Check each line of the material below for "background" and copy those where it appears.

(Recorded data begins)

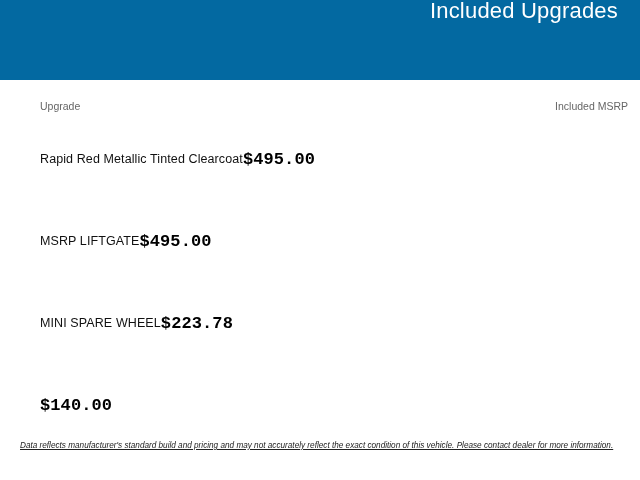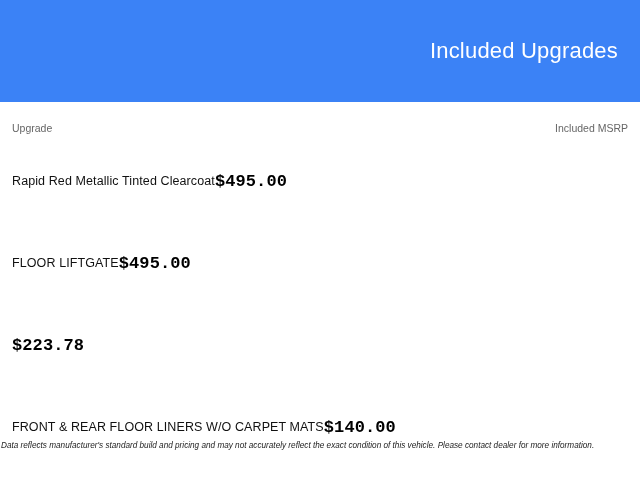--- a/index.html
+++ b/index.html
@@ -22,10 +22,9 @@
     box-sizing: border-box;
   }
   .header {
-    background: #3b82f6;
-    height: 102px;
+    background: #0369a1;
+    height: 80px;
     display: flex;
-    align-items: center;
     justify-content: flex-end;
     box-sizing: border-box;
     padding-right: 22px;

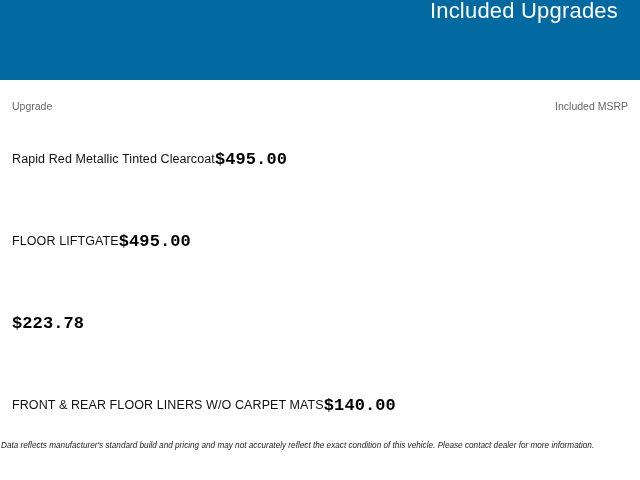--- a/index.html
+++ b/index.html
@@ -39,6 +39,7 @@
   .table-wrap {
     padding: 0 12px;
     box-sizing: border-box;
+    margin-left: 28px;
   }
   .col-head {
     display: flex;

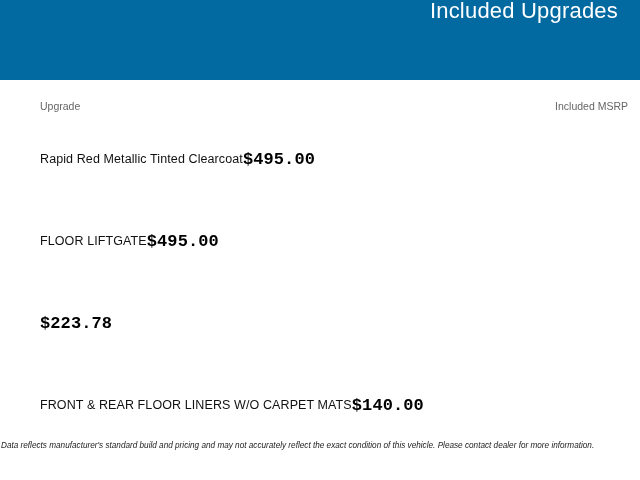--- a/index.html
+++ b/index.html
@@ -107,7 +107,7 @@
     </div>
 
     <div class="row">
-      <div class="row-name">FLOOR LIFTGATE</div>
+      <div class="row-name">MSRP LIFTGATE</div>
       <div class="row-price">$495.00</div>
     </div>
 

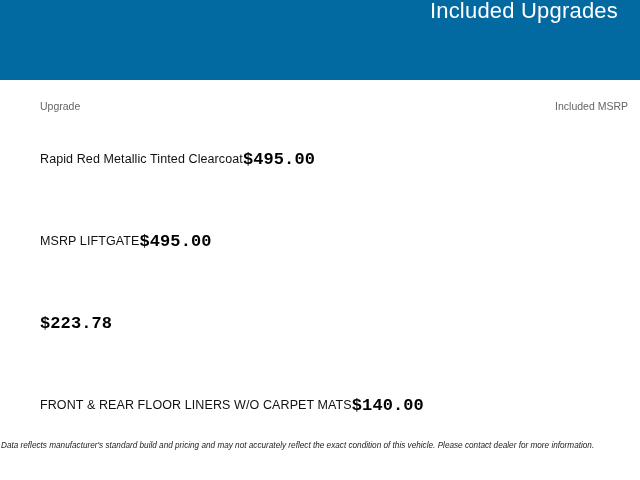--- a/index.html
+++ b/index.html
@@ -112,6 +112,7 @@
     </div>
 
     <div class="row">
+      <div class="row-name">MINI SPARE WHEEL</div>
       <div class="row-price">$223.78</div>
     </div>
 

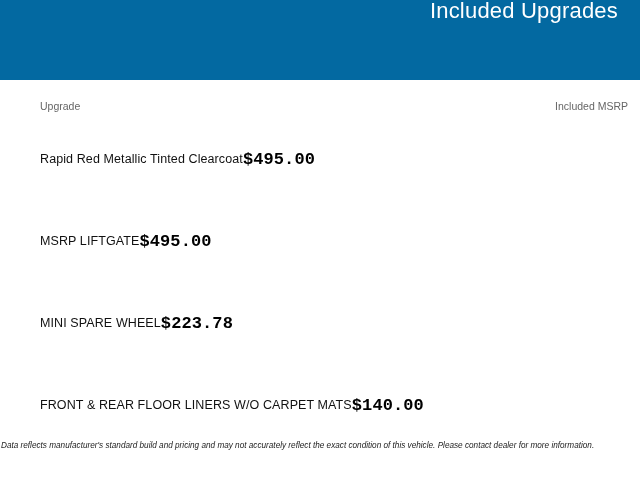--- a/index.html
+++ b/index.html
@@ -117,7 +117,6 @@
     </div>
 
     <div class="row">
-      <div class="row-name">FRONT &amp; REAR FLOOR LINERS W/O CARPET MATS</div>
       <div class="row-price">$140.00</div>
     </div>
 

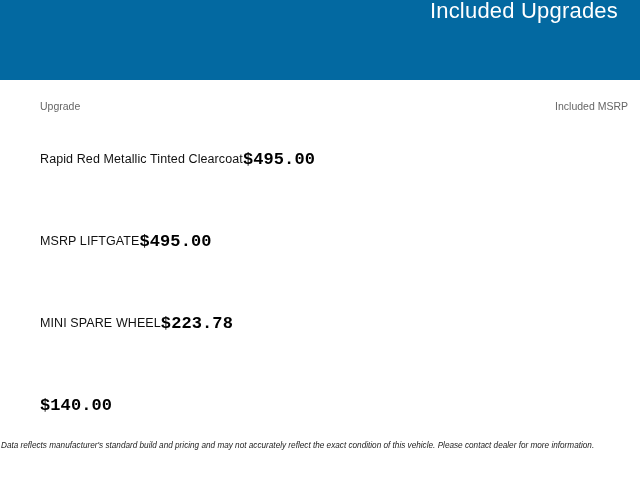--- a/index.html
+++ b/index.html
@@ -76,13 +76,14 @@
   }
   .disclaimer {
     position: absolute;
-    left: 1px;
+    left: 20px;
     right: 12px;
     top: 441px;
     font-size: 8.2px;
     font-style: italic;
     color: #222222;
     line-height: 1.2;
+    text-decoration: underline;
   }
 </style>
 </head>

(Recorded data ends)

**Response to the exercise:**
-    background: #3b82f6;
+    background: #0369a1;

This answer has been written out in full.